Nchelenge is a town in the Luapula Province of northern Zambia, lying on the south eastern shore of Lake Mweru. It is contiguous with Kashikishi, and they are sometimes referred to as Nchelenge-Kashikishi. Nchelenge is the administrative centre for the Zambian part of Lake Mweru, being the seat of the district government and branches of national agencies, while Kashikishi is the market and fisheries centre. Nchelenge attained District status in 1997 when it was upgraded from being a sub-District structure of the Kawambwa District in Luapula.

Ferries sail from Nchelenge to Kilwa Island and Isokwe.
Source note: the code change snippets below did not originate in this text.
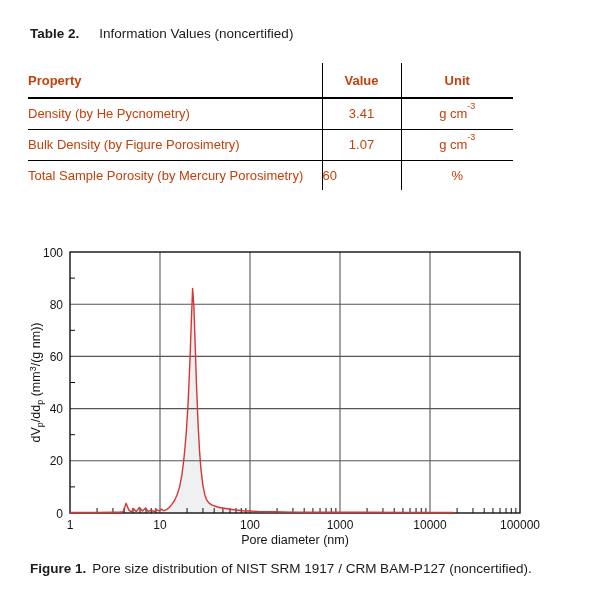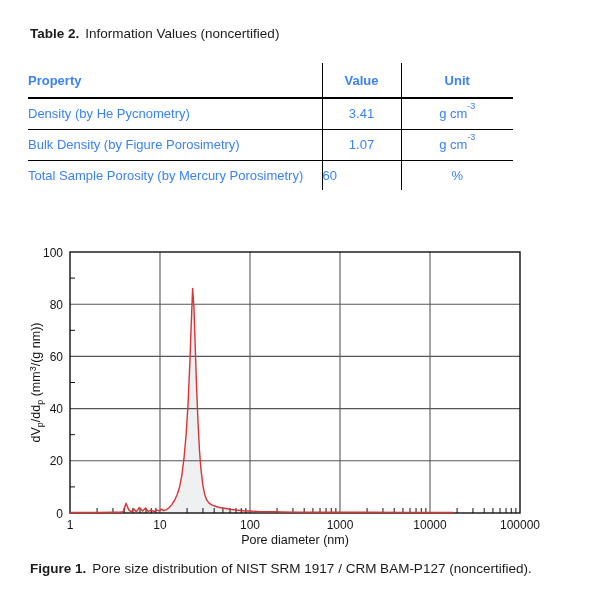--- a/index.html
+++ b/index.html
@@ -7,26 +7,26 @@
     width: 610px; height: 601px; position: relative; overflow: hidden;
     font-family: "Liberation Sans", "DejaVu Sans", sans-serif;
     color: #1b1b1b;
     -webkit-font-smoothing: antialiased;
   }
   .table-title {
     position: absolute; left: 30px; top: 26px;
     font-size: 13.5px; line-height: 15px; white-space: nowrap;
   }
   .table-title b { font-weight: 700; margin-top: 48px; }
-  .table-title .tt { margin-left: 6px; }
+  .table-title .tt { margin-left: 20px; }
 
   table.info {
     position: absolute; left: 28px; top: 63px;
     border-collapse: collapse; table-layout: fixed;
-    width: 485px; font-size: 13px; color: #3b82f6;
+    width: 485px; font-size: 13px; color: #c2410c;
   }
   table.info th, table.info td { padding: 0; font-weight: 400; vertical-align: middle; }
   table.info th { font-weight: 700; }
   tr.hdr   { height: 35px; }
   tr.r     { height: 31px; }
   tr.rlast { height: 30px; }
   tr.hdr th { border-bottom: 2px solid #000; }
   tr.r td   { border-bottom: 1.5px solid #000; margin-left: 12px; }
   .sep { border-right: 1.2px solid #000; }
   .cprop { text-align: left; padding-left: 3px; }

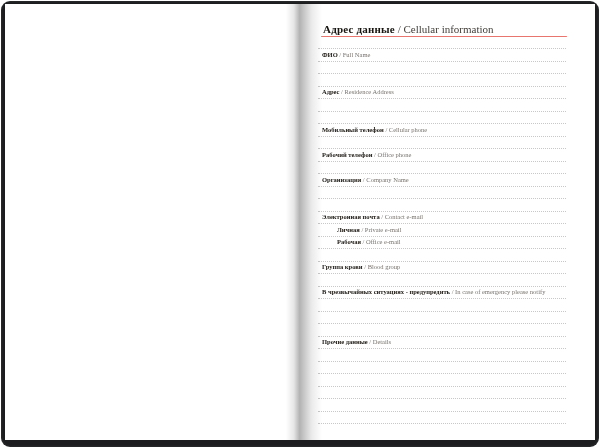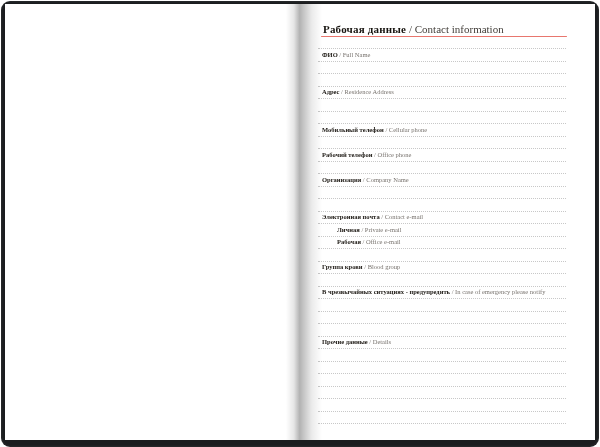--- a/index.html
+++ b/index.html
@@ -49,23 +49,23 @@
 </head>
 <body>
 
 <div class="notebook" style="background: rgb(27, 29, 31);">
   <div class="pages">
 
     <div class="page-left"></div>
 
     <div class="page-right">
       <div class="title">
-        <span class="t-ru">Рабочая данные</span>
+        <span class="t-ru">Адрес данные</span>
         <span class="t-sep">/</span>
-        <span class="t-en">Contact information</span>
+        <span class="t-en">Cellular information</span>
       </div>
       <div class="red-rule" style="background: rgb(232, 118, 110);"></div>
 
       <div>
           <div class="ruled-line" style="top: 44px;"></div>
           <div class="ruled-line" style="top: 56.5px;"></div>
           <div class="ruled-line" style="top: 69px;"></div>
           <div class="ruled-line" style="top: 81.5px;"></div>
           <div class="ruled-line" style="top: 94px;"></div>
           <div class="ruled-line" style="top: 106.5px;"></div>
In 2001 a large motorised barge was launched to carry trucks laden with concentrated copper ore from the Dikulushi Mine in DR Congo across Lake Mweru to Nchelenge, from where they travel to Namibia.

The principal highway of the Luapula Province ends its tarred surface at Nchelenge-Kashikishi, providing good communication southwards to Mansa and the Great North Road at Serenje. Northwards a dirt road continues to Chiengi and Zambia's border with DR Congo.